Von daher müsste ich Briefe nicht aufheben; sie haben ihre Aufgabe erfüllt, mehr kann ich von ihnen nicht erwarten. Ich tue es trotzdem – zumindest bis zu meinem nächsten Umzug :-).

Kein Automatismus

Ein promovierter Mediziner ist nicht automatisch ein guter Arzt.
Ein Pädagoge kann nicht automatisch gut unterrichten.
Ein studierter Jurist fällt nicht automatisch weise Urteile.
Ein Germanist ist nicht automatisch ein qualifizierter Redner.
Ein brillanter Theologe ist nicht automatisch ein zugewandter Pastor.
Ein begnadeter Fußballer spielt nicht automatisch mannschaftsdienlich.

Bloßes Wissen ist nicht alles; für das wirkliche Leben muss es sich erst in der Praxis bewähren. Zusätzlich zu einem Titel braucht es gesunden Menschenverstand, Gelassenheit, Mut zur Lücke, Erfahrung, Empathie – und eine Portion Demut.

Weglächeln

Meine Freundin ist sehr belastbar: Was sie an Arbeit schafft, bringt mich immer wieder zum Staunen. Weil sie liebt, was sie tun muss, geht sie mit Schwung von einer Aufgabe zur nächsten – als würde sie die Anforderungen gar nicht in Gänze wahrnehmen, sondern weg-lächeln. Mir geht es mit meinem Alltag ähnlich; allerdings habe ich in der Summe deutlich weniger `an der Hacke´ als diese Bäuerin. Wenn wir uns treffen, genieße ich die positive Energie, die von ihr ausgeht. 

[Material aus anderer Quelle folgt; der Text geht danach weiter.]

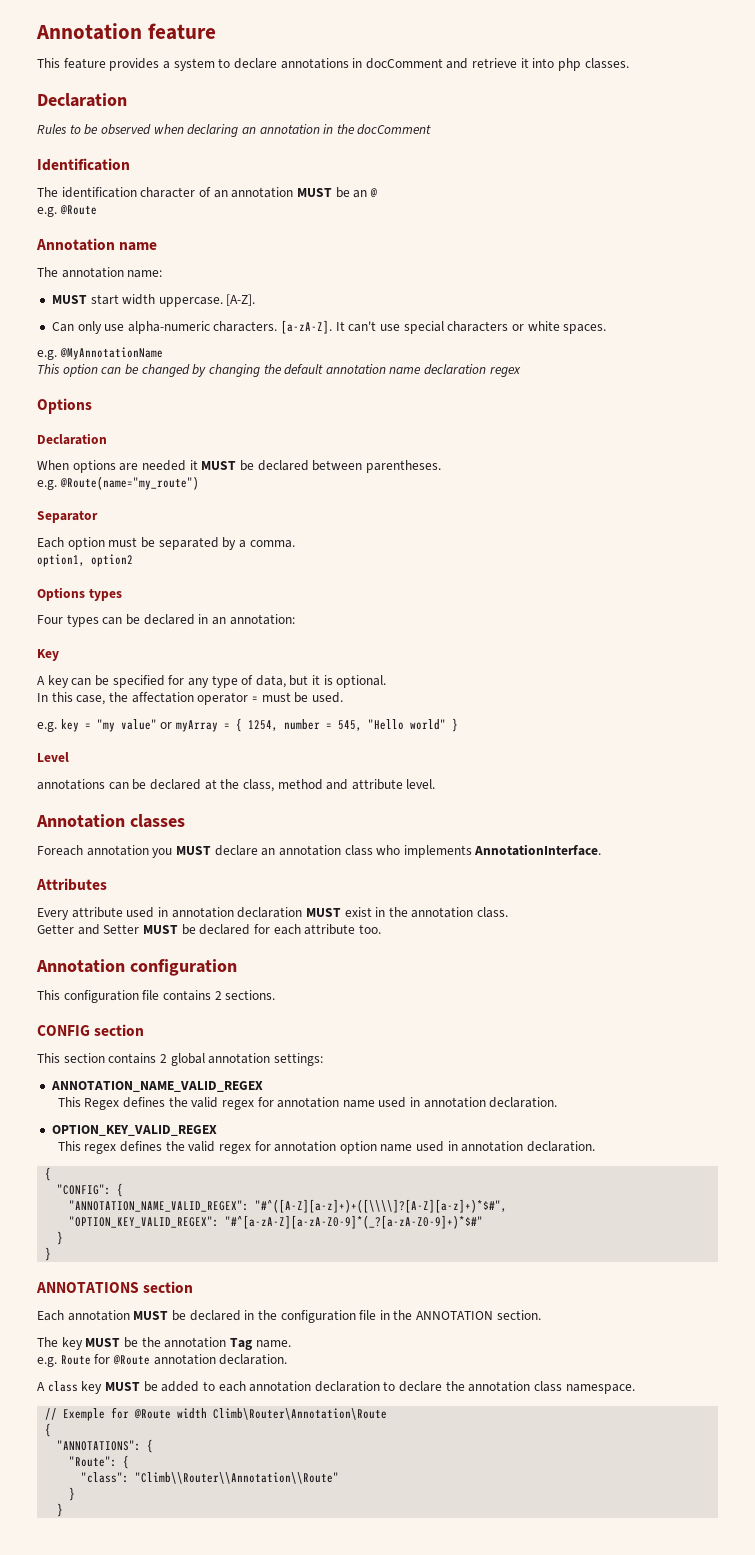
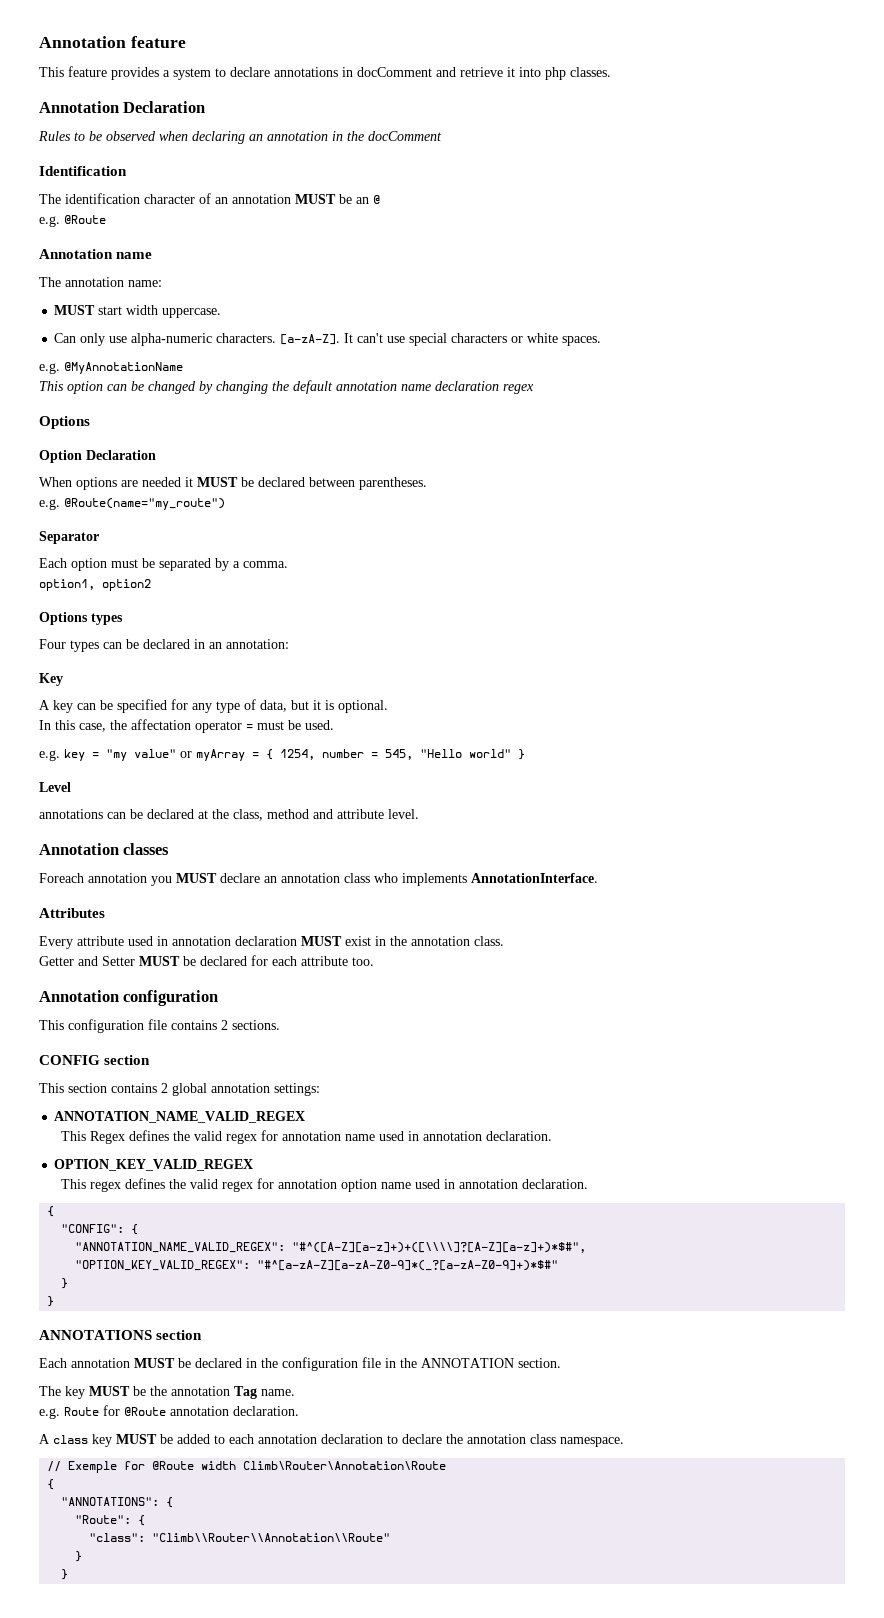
(629, 63) none -> [39,101,119,113] Annotation
[226,294,256,306] [A-Z]. -> (222, 313) none
(92, 406) none -> [39,450,82,463] Option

Heute Morgen war alles anders. Meine Freundin lächelte nicht und bewegte sich langsam. Vielleicht hatte sie zu wenig geschlafen, vielleicht wird sie krank. Ihre Aussicht auf den heutigen Tag klang dementsprechend eher nach `muss ja´. Auch das kenne ich: Wenn man normalerweise ein großes Pensum schafft, schlägt eine gewisse Antriebsschwäche umso stärker ins Kontor: Plötzlich entpuppt sich die Fülle der Arbeit als die Herausforderung, die sie ist – und jedes Extra als Last. Mir ist an solchen Tagen manchmal sogar das Kochen zu viel; bei meiner Freundin sind es andere Dinge: Heute ließ sich die Euter-Entzündung einer Kuh nicht einfach so weg-lächeln.